Candidates won’t Answer Mexicans; Perhaps they will Respond to Mr. Biden (Excelsior, Mexico)
Vice President Joe Biden recently traveled to Mexico, which is another country in the midst of a heated presidential campaign. In an effort not to show favoritism toward the ruling party candidate, Mr. Biden met briefly with each of the candidates. In the event, political analyst Víctor Beltri, in this article from Mexico’s Excelsior, which amounts to a direct appeal to the vice president, pleads with him to pose some questions about the worrying state of governance, violence and corruption to the candidates, since in Beltri’s words, ‘You, they may answer; to us they only show campaign spots.’ Ironically, he seems to want Biden to help stop some of the same political practices that are so rampant in this country.
For Excelsior, Víctor Beltri writes in small part:
It is more than likely that U.S. diplomats have prepared in advance – and conscientiously – the subjects that Joe Biden will address at his meetings today with our presidential primary candidates López Obrador, Peña Nieto and Vázquez Mota. It is, nevertheless, interesting to consider some of the points that may have escaped their attention and offer a suggestion: question them, Mr. Biden.
Ask, first of all, if they are aware of the need to guarantee the governability of the county, both during the campaign period and in its immediate aftermath. In the situation we are living through today, in which one of the candidates has such a big advantage, the temptation to close the margin separating them at all costs is enormous. Smear campaigns in the form of rumors, the introduction of trending topics and through the politicization of the judicial process may lead society to a truly alarming state of tension. Will they be ready to give up the mudslinging in the name of the nation’s stability?
Ask them, please, if they are committed to respecting the outcome of the election, especially if it doesn’t favor them. Uncertainty is creating anxiety among the public; the rancor between supporters of particular candidates is growing and trust in our economy could be lost in an instant. In the game of democracy there are no absolute winners and losers, but the candidates don’t seem to understand that. Ask them, too, if they would be disposed to governing with the opposition, and if they would integrate into their governing agenda some of the positive policies of their opponents.

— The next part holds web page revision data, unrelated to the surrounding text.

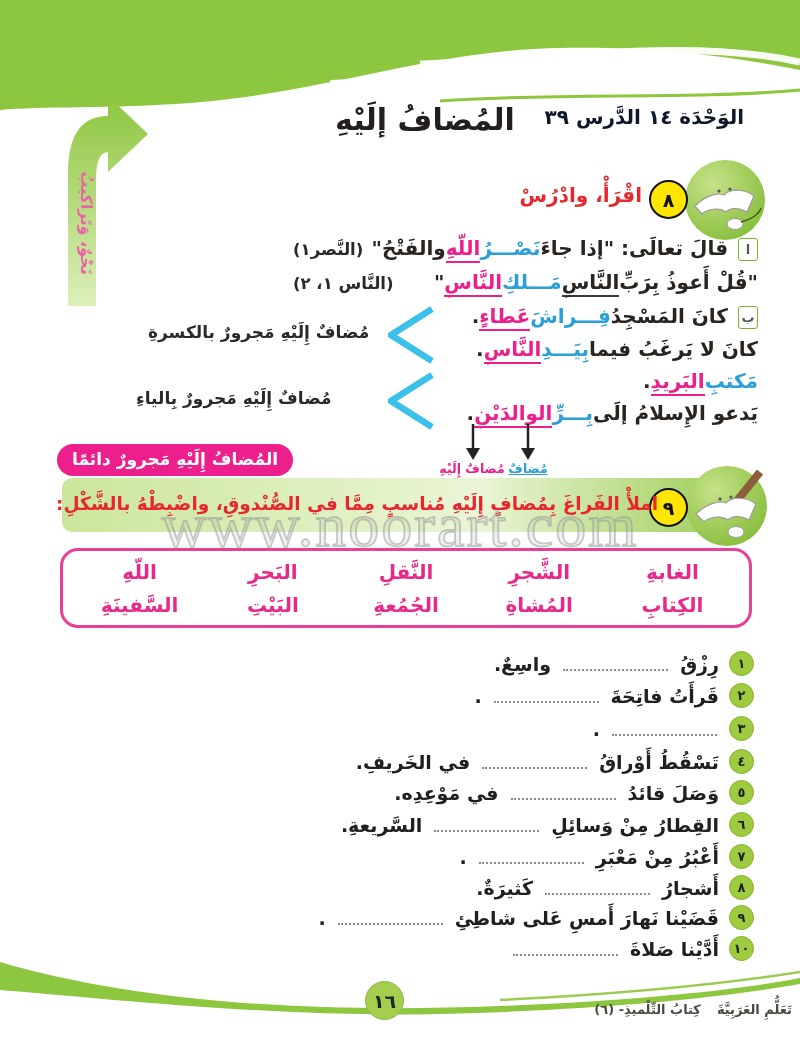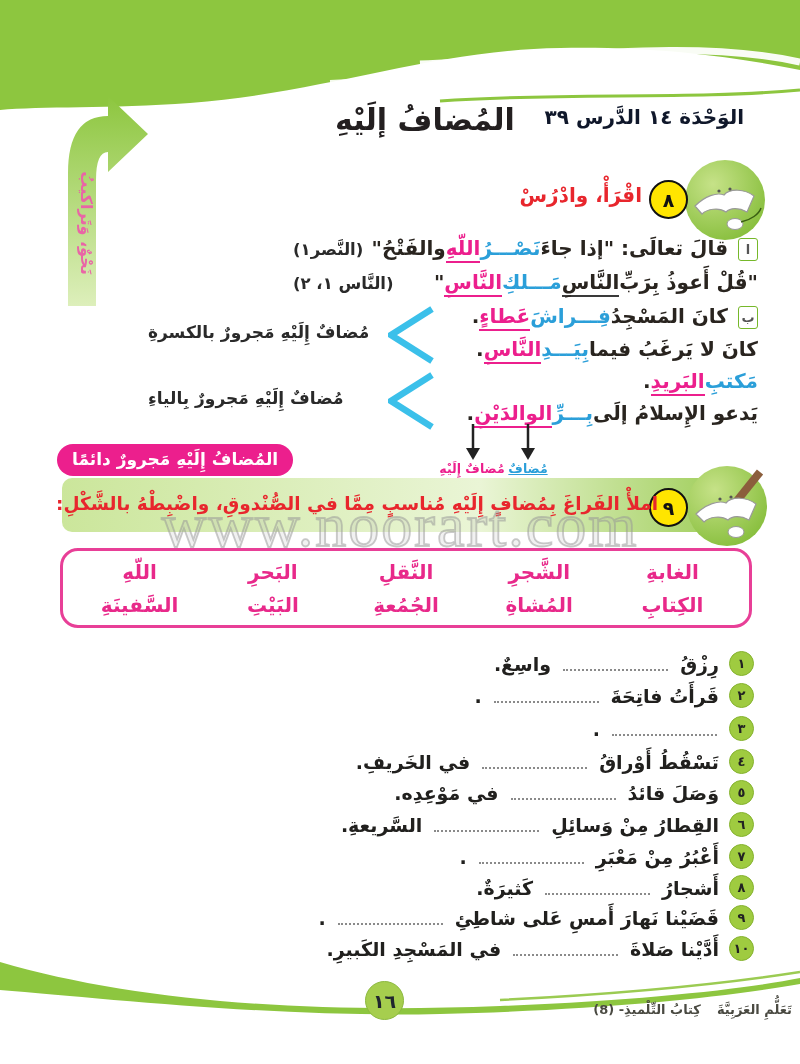"مُضافٌ إِلَيْهِ مَجرورٌ بِالياءِ" div.abs { left: 148px -> 136px }
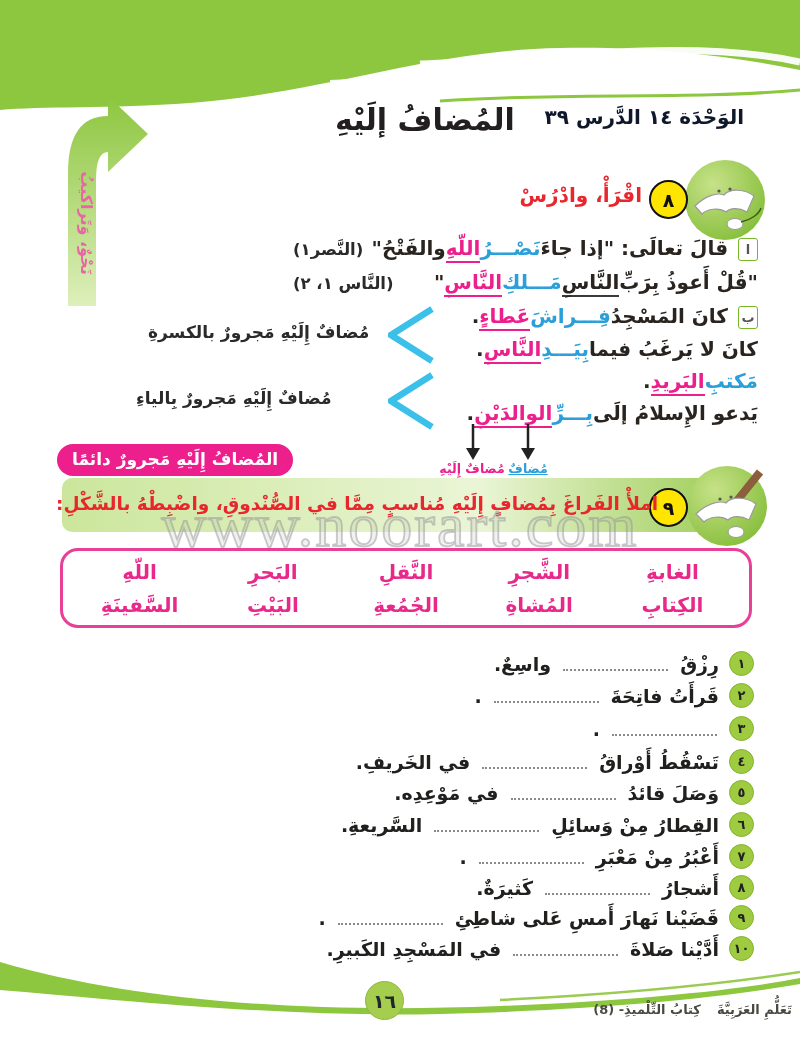"في المَسْجِدِ الكَبيرِ." span { html: <span>في المَسْجِدِ الكَبيرِ.</span> -> none }
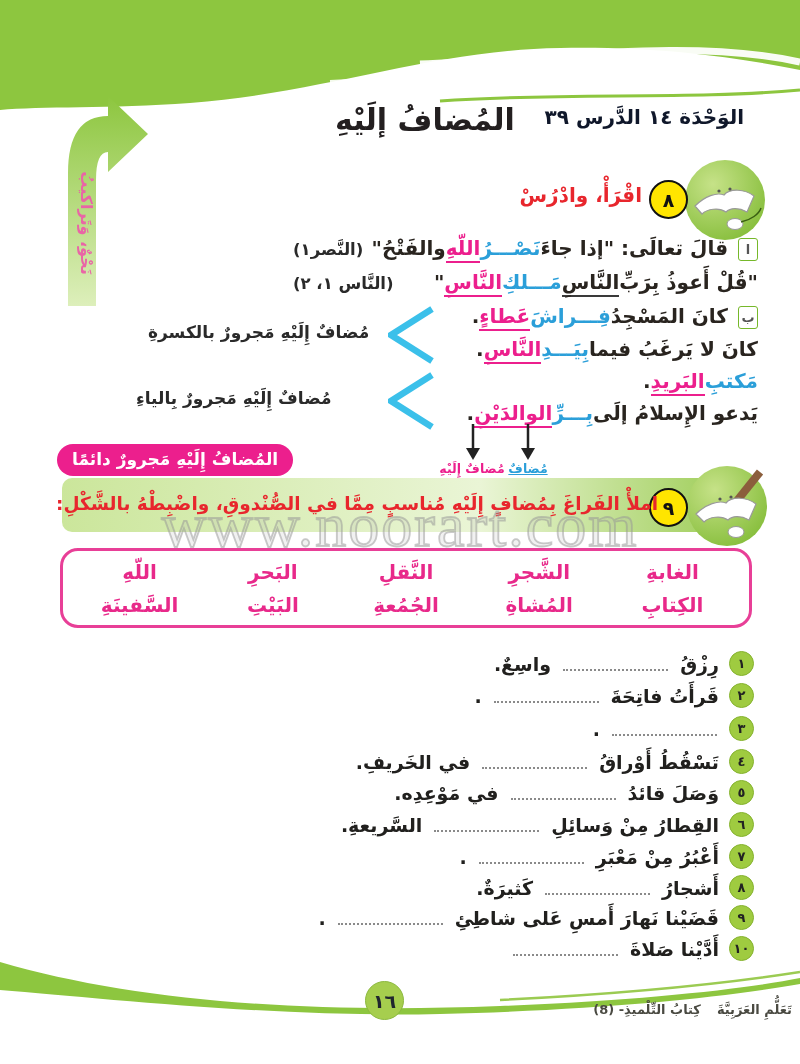"كِتابُ التِّلْميذِ- (8)" span { text: 8 -> ٦ }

Ask how they would confront organized crime, despite the refusal of your administration to halt the sale of high-caliber firearms. What is their position on the drug problem and how would they go about reducing violence? These are two things that up to now we have tried to resolve with force alone. Will they attack the chain of supply – the way the criminals finance themselves?; or the businesses that reintegrate the illicit funds into the formal economy? Ask how they plan to restore calm to a society that needs to believe in itself again and up to now has received nothing but evasive answers.